Court Opinion

ID: 9427115
Source: CourtListenerOpinion
Date Created: 2023-08-02 23:19:46.449126+00
Date Added: 2024-06-11T17:23:04.949839
License: Public Domain

Mr. Justice Powell,
dissenting.
While I join the opinion of Mr. Justice Stewart, I wish to emphasize what I take to be the central feature of this case— Judge Stump’s preclusion of any possibility for the vindication of respondents’ rights elsewhere in the judicial system.
Bradley v. Fisher, 13 Wall. 335 (1872), which established the absolute judicial immunity at issue in this case, recognized that the immunity was designed to further the public interest in an independent judiciary, sometimes at the expense of legitimate individual grievances. Id., at 349; accord, Pierson v. Ray, 386 U. S. 547, 554 (1967). The Bradley Court accepted those costs to aggrieved individuals because the judicial system itself provided other means for protecting individual rights:
“Against the consequences of [judges’] erroneous or irregular action, from whatever motives proceeding, the law *370has provided for private parties numerous remedies, and to those remedies they must, in such cases, resort.” 13 Wall., at 354.
Underlying the Bradley immunity, then, is the notion that private rights can be sacrificed in some degree to the achievement of the greater public good deriving from a completely independent judiciary, because there exist alternative forums and methods for vindicating those rights.1
But where a judicial officer acts in a manner that precludes all resort to appellate or other judicial remedies that otherwise would be available, the underlying assumption of the Bradley doctrine is inoperative. See Pierson v. Ray, supra, at 554.2 In this case, as Me. Justice Stewart points out, ante, at 369, Judge Stump’s unjudicial conduct insured that “[t]here was and could be no appeal.” The complete absence of normal judicial process foreclosed resort to any of the “numerous remedies” that “the law has provided for private parties.” Bradley, supra, at 354.
In sum, I agree with Mr. Justice Stewart that petitioner judge’s actions were not “judicial,” and that he is entitled to no judicial immunity from suit under 42 U. S. C. § 1983.

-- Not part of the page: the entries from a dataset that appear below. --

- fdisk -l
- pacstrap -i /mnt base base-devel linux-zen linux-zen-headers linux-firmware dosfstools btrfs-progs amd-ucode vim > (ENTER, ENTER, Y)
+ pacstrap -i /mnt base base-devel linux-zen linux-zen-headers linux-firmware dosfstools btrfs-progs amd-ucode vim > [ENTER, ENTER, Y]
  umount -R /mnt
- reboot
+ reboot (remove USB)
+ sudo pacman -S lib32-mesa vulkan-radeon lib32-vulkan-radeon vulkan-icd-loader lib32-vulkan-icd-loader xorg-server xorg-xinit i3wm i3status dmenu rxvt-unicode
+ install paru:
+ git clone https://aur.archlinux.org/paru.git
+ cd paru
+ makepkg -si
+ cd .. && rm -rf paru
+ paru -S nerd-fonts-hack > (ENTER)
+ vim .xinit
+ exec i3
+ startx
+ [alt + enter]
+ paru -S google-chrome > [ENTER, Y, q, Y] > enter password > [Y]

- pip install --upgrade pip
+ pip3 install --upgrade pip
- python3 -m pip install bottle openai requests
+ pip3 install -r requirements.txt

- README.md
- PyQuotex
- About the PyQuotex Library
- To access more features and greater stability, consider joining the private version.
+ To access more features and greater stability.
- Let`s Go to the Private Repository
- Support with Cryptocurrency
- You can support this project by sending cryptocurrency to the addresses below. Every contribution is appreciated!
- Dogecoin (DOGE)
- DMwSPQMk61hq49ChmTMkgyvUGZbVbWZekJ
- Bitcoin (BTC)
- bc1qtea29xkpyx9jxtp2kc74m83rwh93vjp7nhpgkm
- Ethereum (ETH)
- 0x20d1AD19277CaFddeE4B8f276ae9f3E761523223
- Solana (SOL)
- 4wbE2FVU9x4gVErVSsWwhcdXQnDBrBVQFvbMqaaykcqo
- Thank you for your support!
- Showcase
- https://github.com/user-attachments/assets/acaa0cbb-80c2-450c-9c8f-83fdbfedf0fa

 See Handler & Klein, The Defense of Privilege in Defamation Suits Against Government Executive Officials, 74 Harv. L. Rev. 44, 53-55 (1960); Jaffe, Suits Against Governments and Officers: Damage Actions, 77 Harv. L. Rev. 209, 233-235 (1963); Note, Federal Executive Immunity From Civil Liability in Damages: A Reevaluation of Barr v. Mateo, 77 Colum. L. Rev. 625, 647 (1977).

 In both Bradley and Pierson any errors committed by the judges involved were open to correction on appeal.